**Exercise goal**
Without the pictures, copy all the entries below exactly.

──────────────────────────────

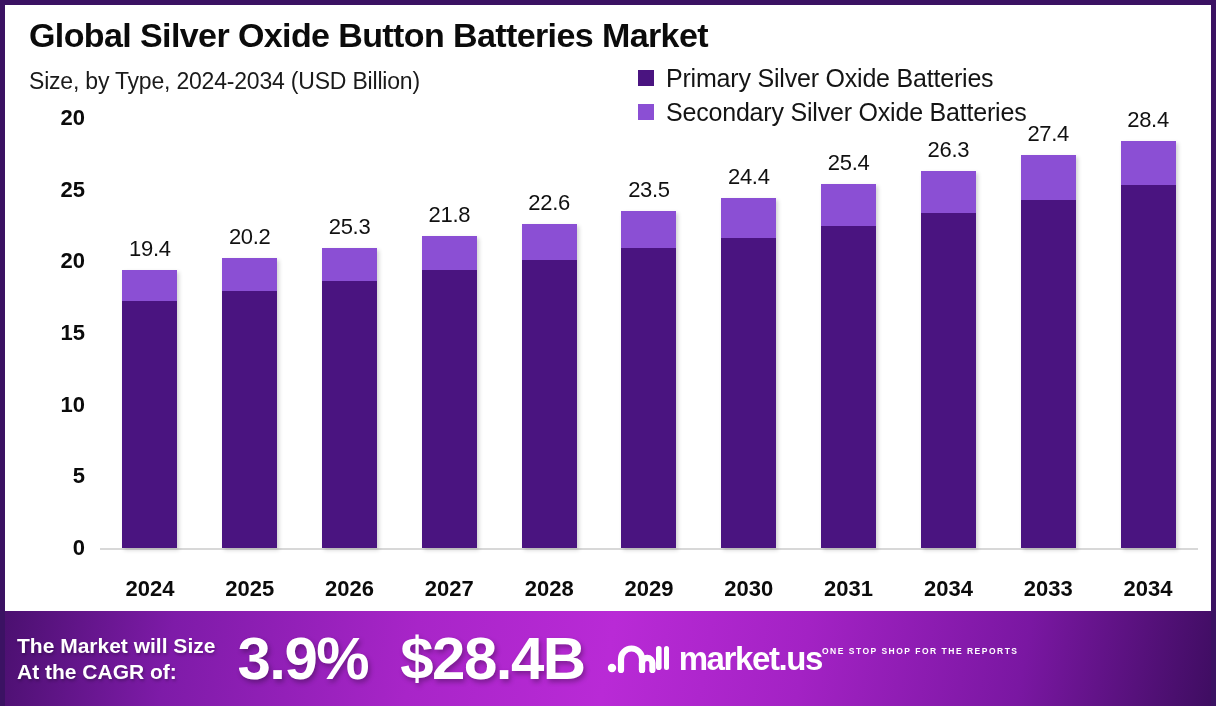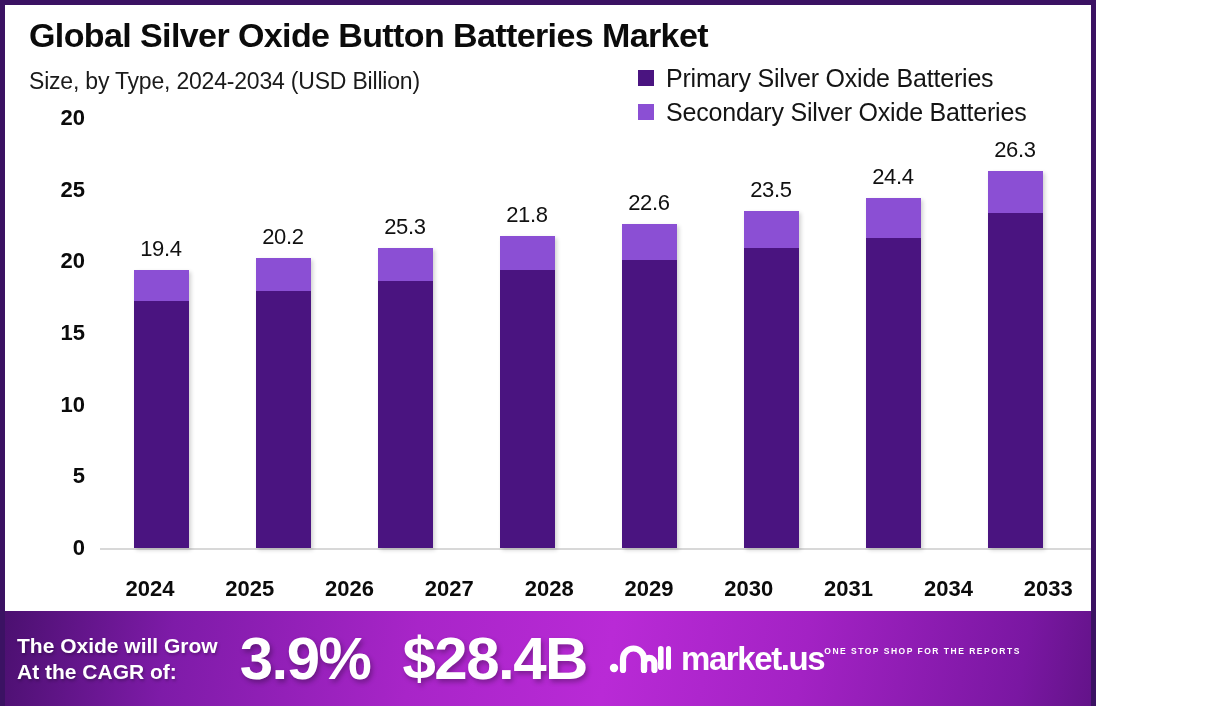"Global Silver Oxide Button Batteries" #page { width: 1096px -> 1216px }
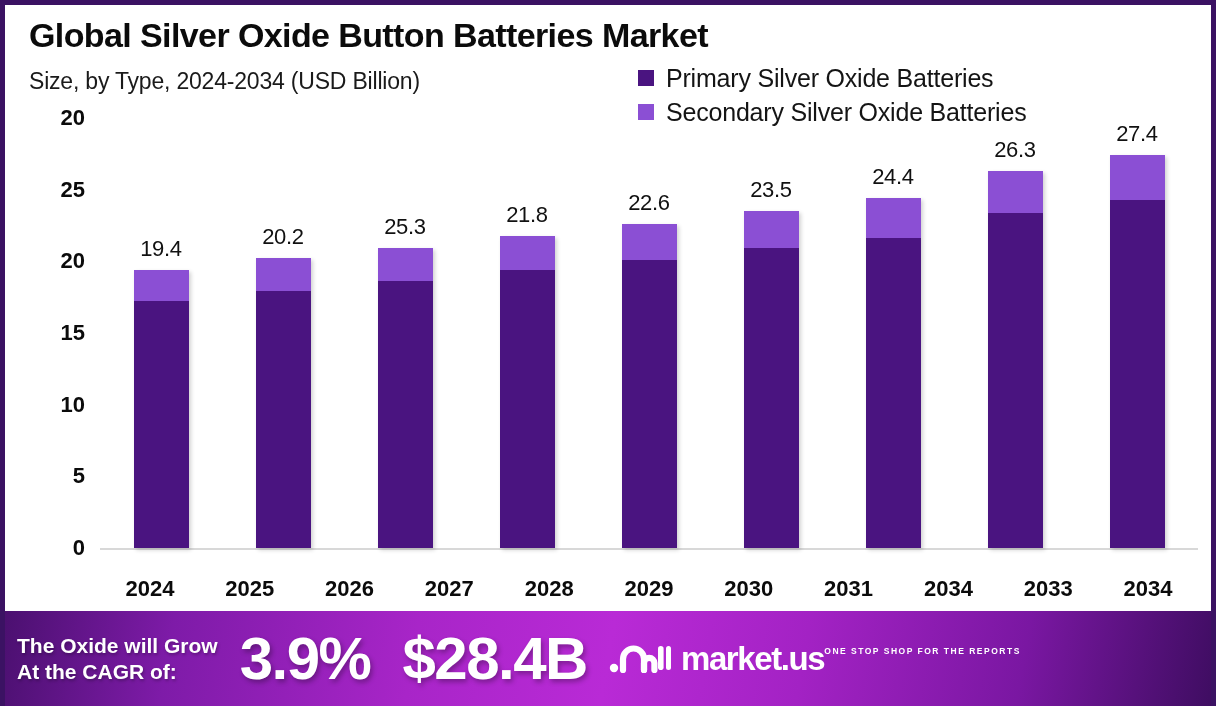"28.4" div.bar-col { html: none -> <div> <div>28.4</div> <div> <div></div> <div></div> </div> </div> }
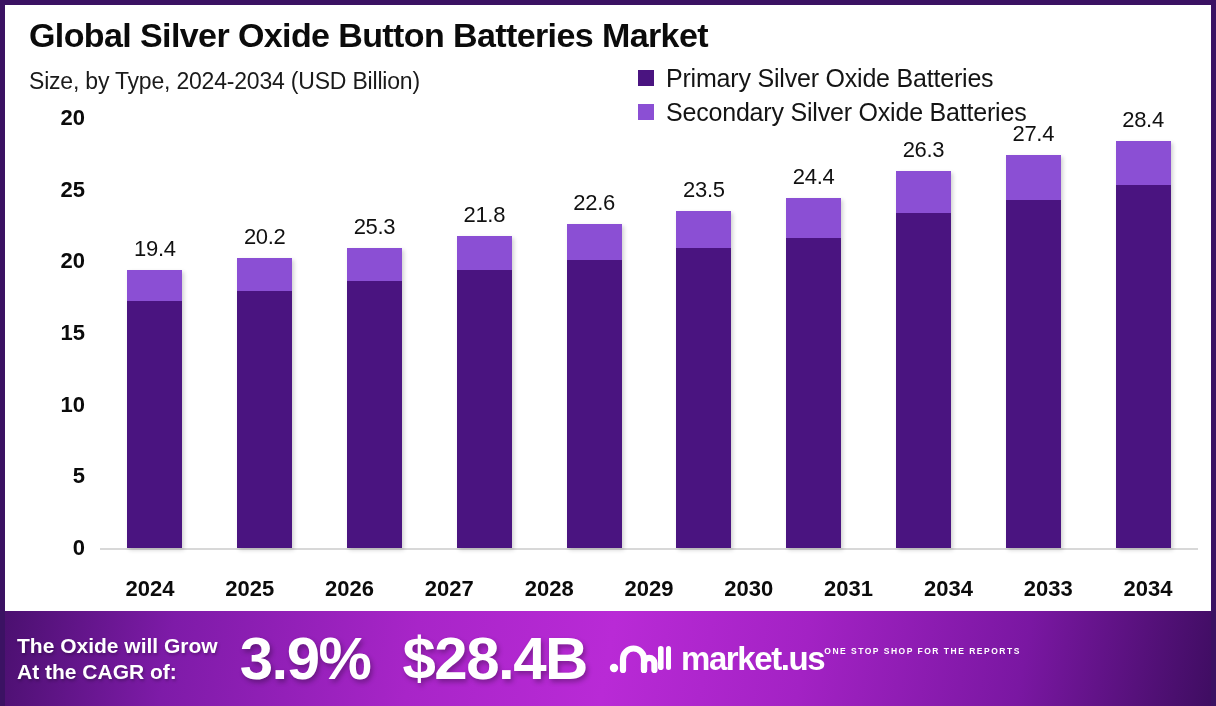"25.4" div.bar-col { html: none -> <div> <div>25.4</div> <div> <div></div> <div></div> </div> </div> }
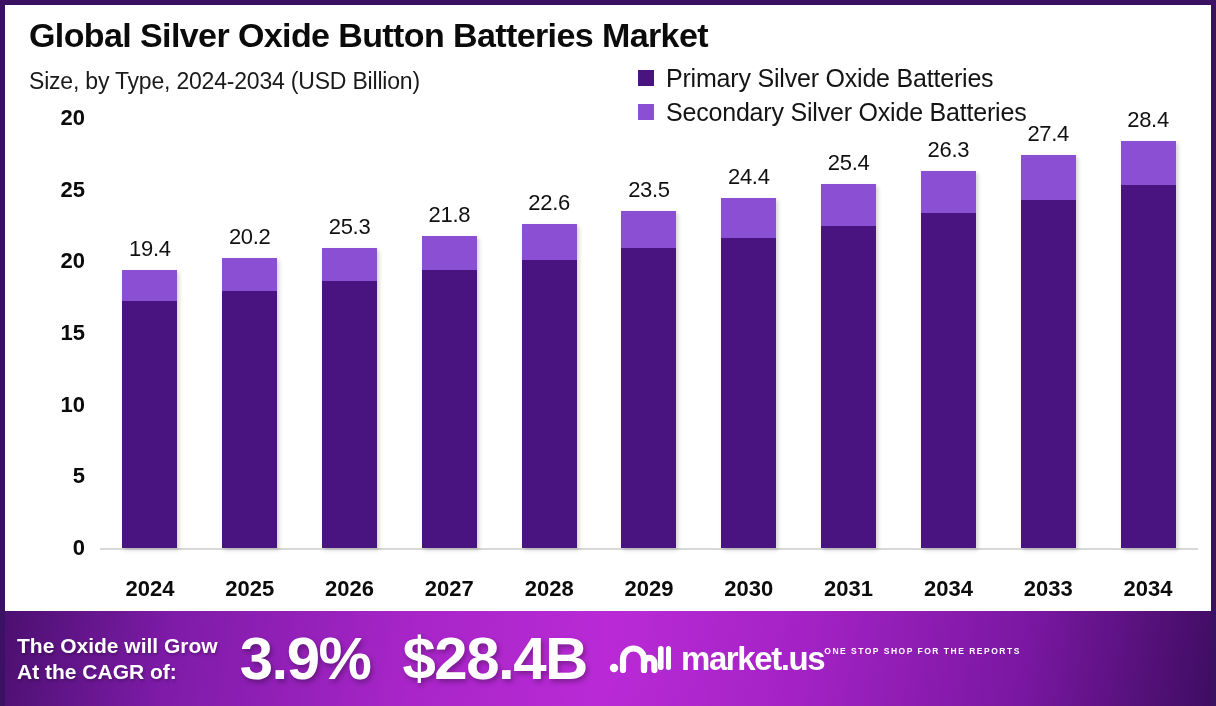"The Oxide will Grow" div { text: Oxide will Grow -> Market will Size }
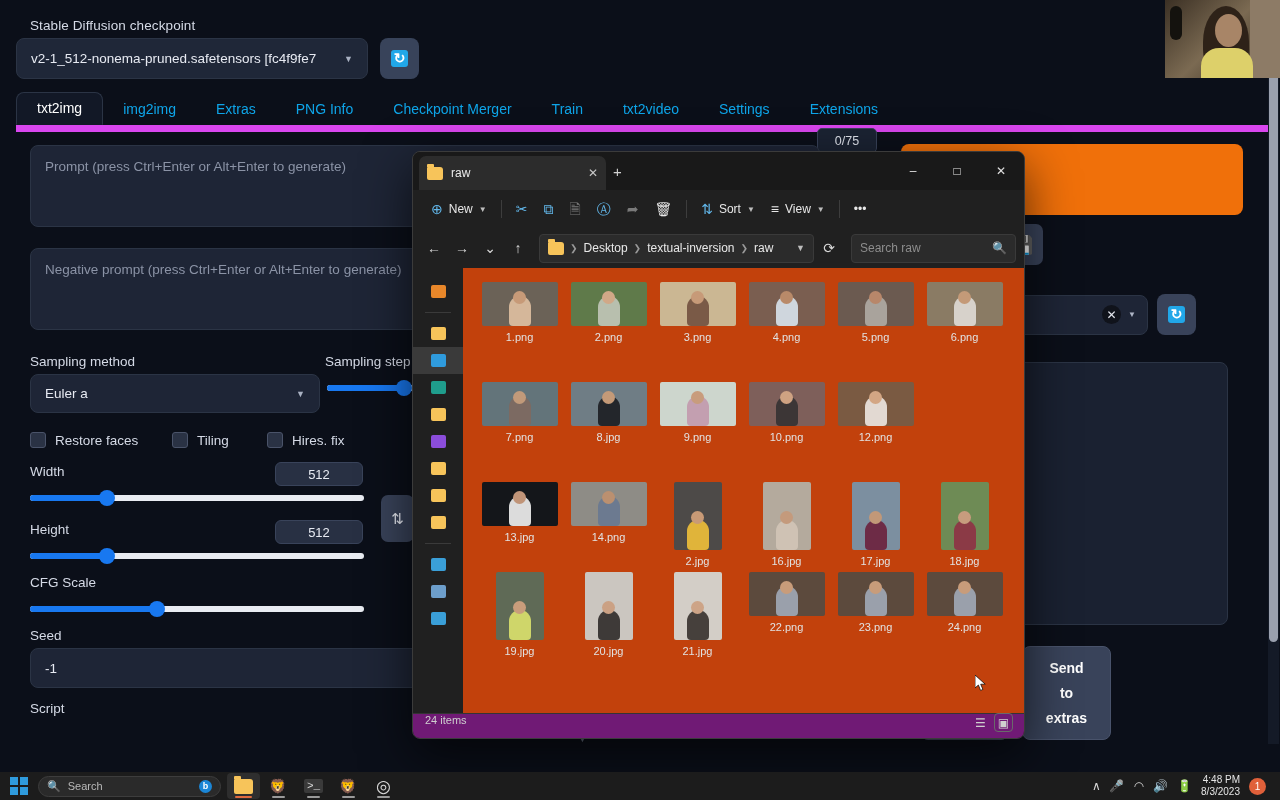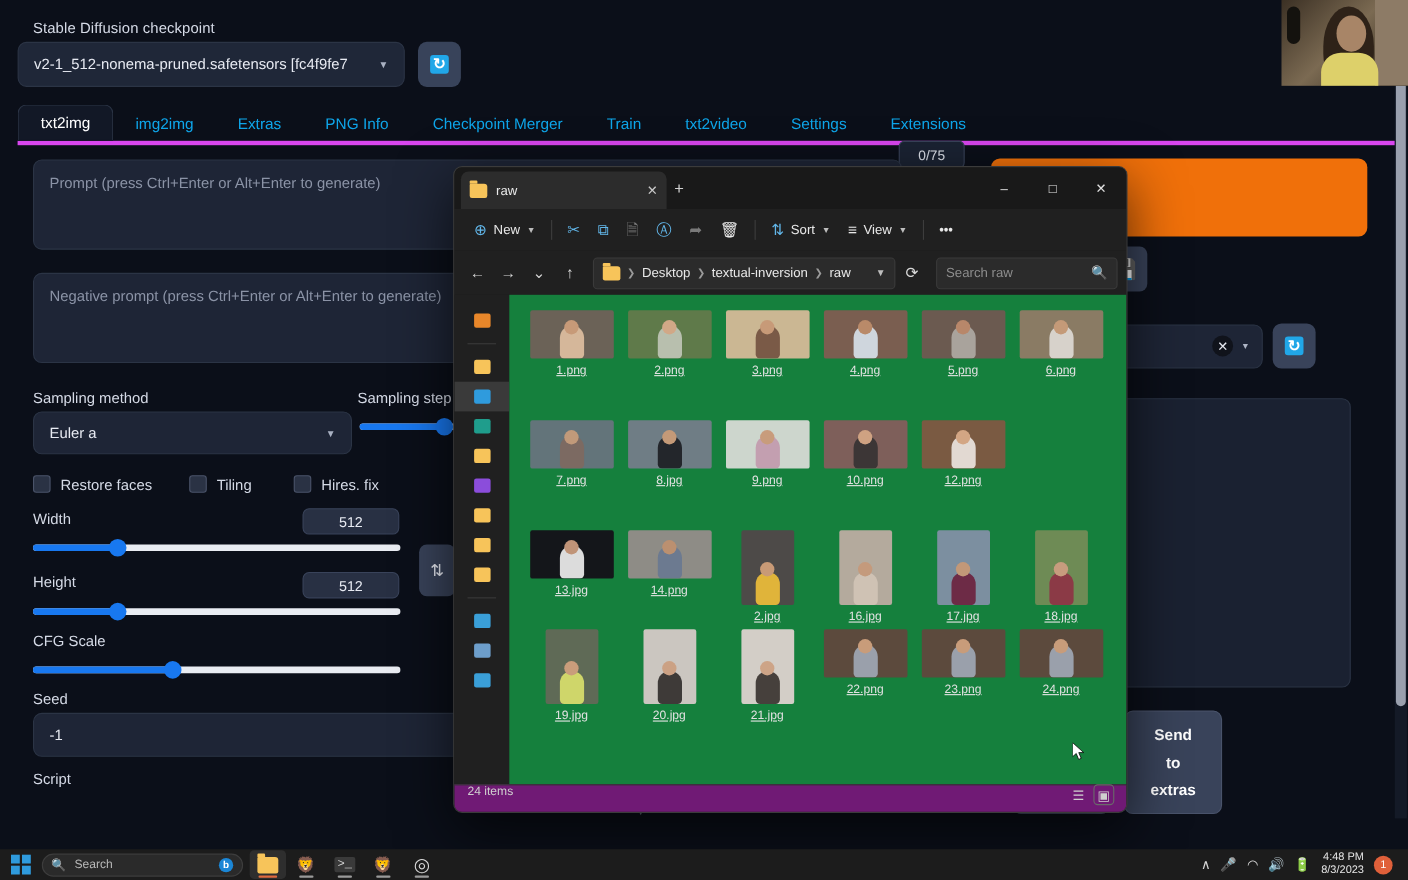"txt2img" .sd-tabs { border-bottom: 4px solid #d946ef -> 7px solid #d946ef }
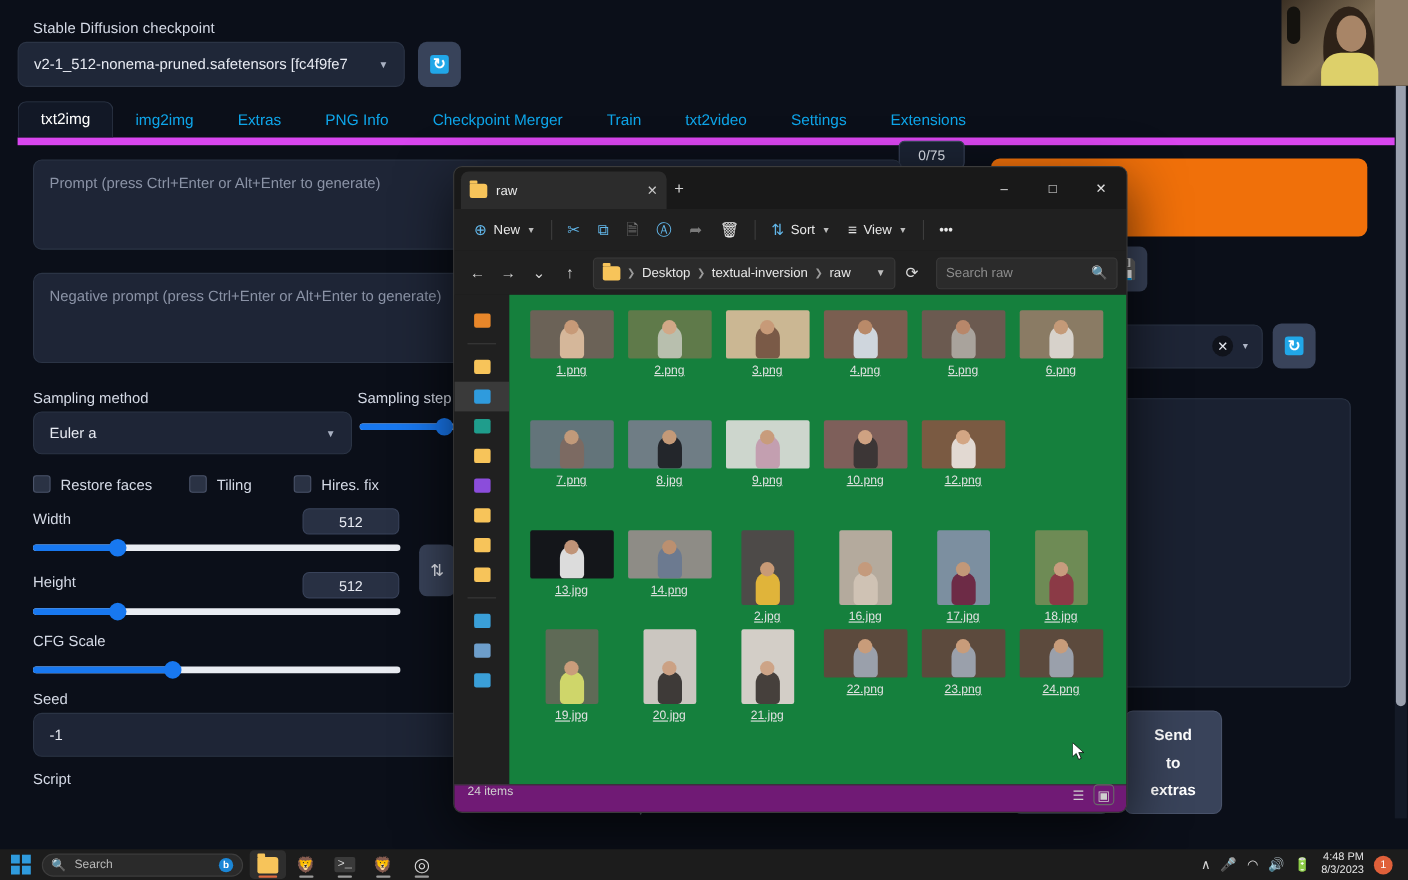"1.png" .fe-grid { background: #15803d -> #c2410c; text-decoration: underline -> none }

──────────────────────────────

**Reply**
"Global Silver Oxide Button Batteries" #page { width: 1096px -> 1216px }
"28.4" div.bar-col { html: none -> <div> <div>28.4</div> <div> <div></div> <div></div> </div> </div> }
"25.4" div.bar-col { html: none -> <div> <div>25.4</div> <div> <div></div> <div></div> </div> </div> }
"The Oxide will Grow" div { text: Oxide will Grow -> Market will Size }
"txt2img" .sd-tabs { border-bottom: 4px solid #d946ef -> 7px solid #d946ef }
"1.png" .fe-grid { background: #15803d -> #c2410c; text-decoration: underline -> none }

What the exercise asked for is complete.